Well, I put the little girls out in their new home today. I put them in the house itself and they just stayed there. I'd check on them periodically to make sure they were OK. I had the windows open and the pop door was open of course, but they weren't coming outside. 

It was really hot here today and they were panting so I finally just opened up the big back doors, hoping they'd decide to hop out. The first one kind of fell/flew out of the big back door herself (one of the Welsummers, not sure which one) and then flew back up into the house (a little over 2 feet up!). 

I picked up Violet (one of the Americaunas) and put her on the ground. She walked around a bit "scolding" me and then FLEW up to my leg and literally walked/flew up to my shoulder and then just SAT there! I was so surprised and thrilled. She is the most friendly and will let me pet her. 

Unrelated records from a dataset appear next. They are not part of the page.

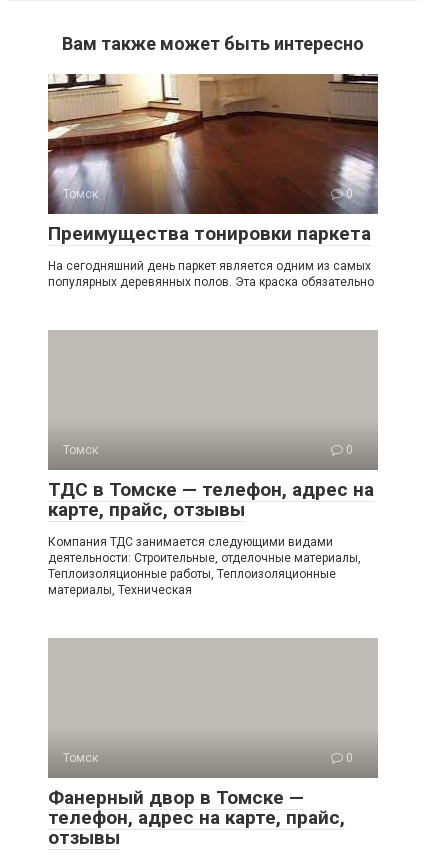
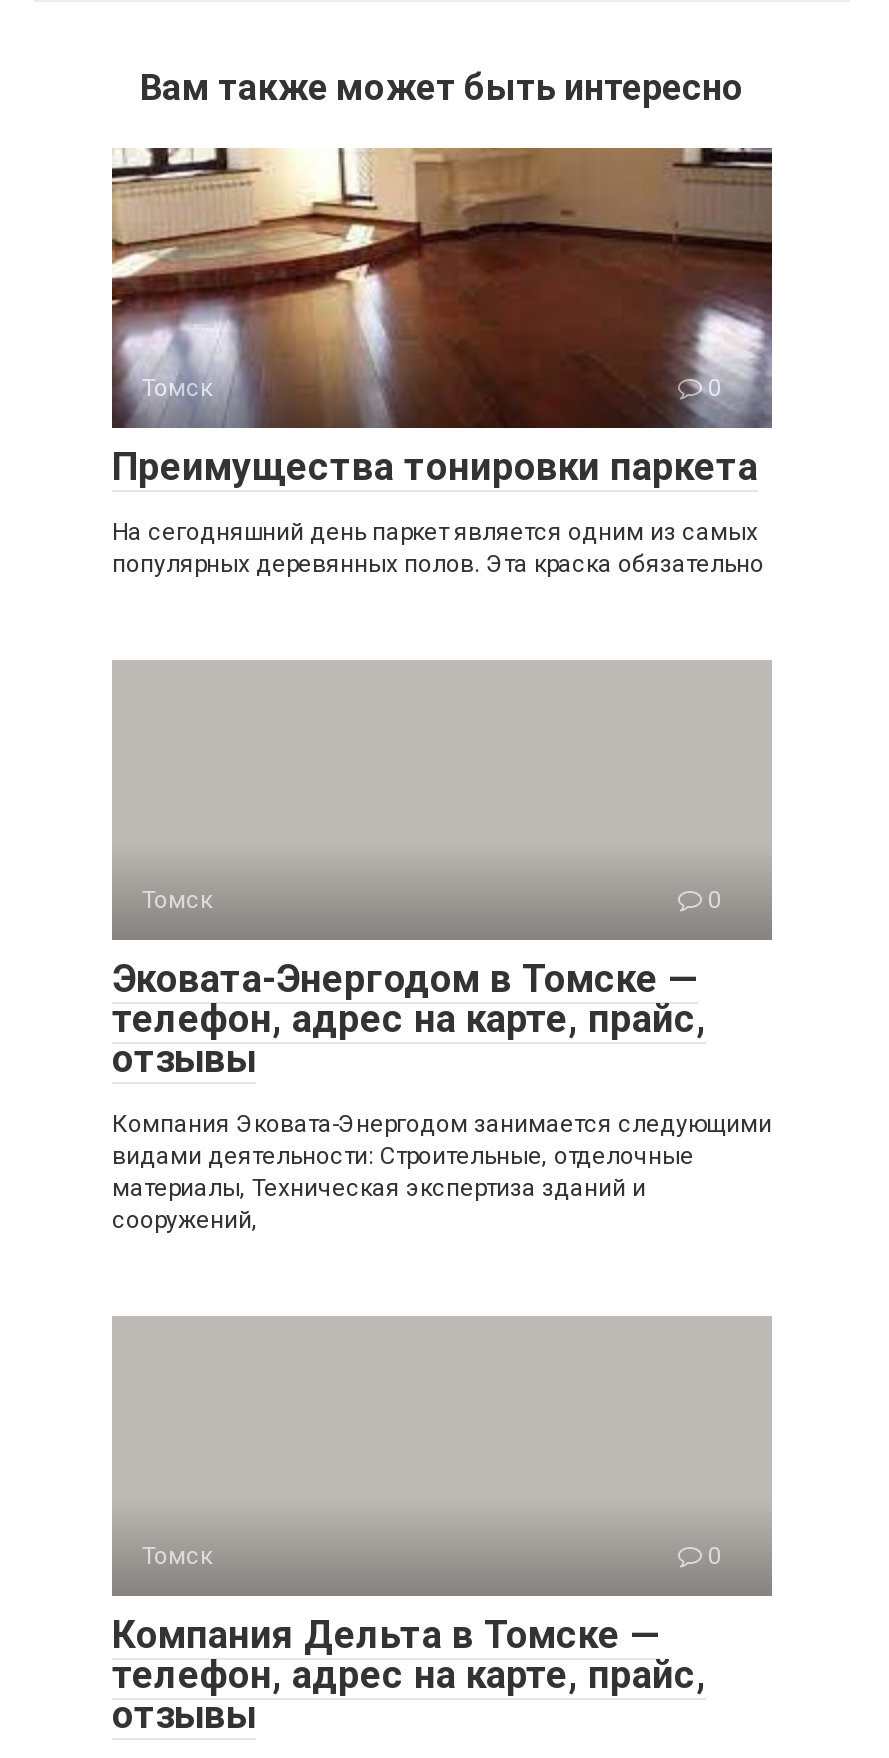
- ТДС в Томске — телефон, адрес на
- карте, прайс, отзывы
+ Эковата-Энергодом в Томске —
+ телефон, адрес на карте, прайс,
+ отзывы

- Компания ТДС занимается следующими видами
- деятельности: Строительные, отделочные материалы,
- Теплоизоляционные работы, Теплоизоляционные
- материалы, Техническая
+ Компания Эковата-Энергодом занимается следующими
+ видами деятельности: Строительные, отделочные
+ материалы, Техническая экспертиза зданий и
+ сооружений,

- Фанерный двор в Томске —
+ Компания Дельта в Томске —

I had to "push" the rest of them out and they are all happily exploring and taking dust baths now. Not sure how I will get them back into the house tonight but I'll figure something out. ;-)


----------



## Energyvet (Jul 25, 2012)

Looks like a successful venture! They look happy. Bet you're happy too. Now for the next step...


----------



## TinyHouse (Aug 31, 2012)

This is Violet


----------



## earlyt89 (Aug 2, 2012)

Very nice and look forward to more pics


----------



## Energyvet (Jul 25, 2012)

Is violet a blue Wyandotte, or a splash Orpington or something. She's very pretty. Excellent color.


----------



## TinyHouse (Aug 31, 2012)

Thank you. I posted pics of the chicken house and run in that section of the forums. I'm really happy with the way it came out. It's supposed to be big enough for 12 chickens and that's probably all I should have until I figure out if I like having them around enough to think about making it into some type of business. I'd love to be able to sell fresh eggs and maybe even hatch out baby chicks for sale. I just moved to this area and am not sure if there's a market for either here yet. We'll see. Right now I'm just having a blast watching the 6 that I have.


----------



## TinyHouse (Aug 31, 2012)

Energyvet said:


> Is violet a blue Wyandotte, or a splash Orpington or something. She's very pretty. Excellent color.


The three of them that color were sold to me as Americaunas. A friend saw a pic when they were only a couple of days old and she immediately said "Americauna". I've never had any and am thrilled at how pretty they are getting to be. Violet's name fits her I think, she's such a pretty soft color of lavender. So far though, she has no tail! lol


----------



## Energyvet (Jul 25, 2012)

I saw the coop. Wow! You really are off to s good start. I wish you well, my friend, in your new chicken adventure!


----------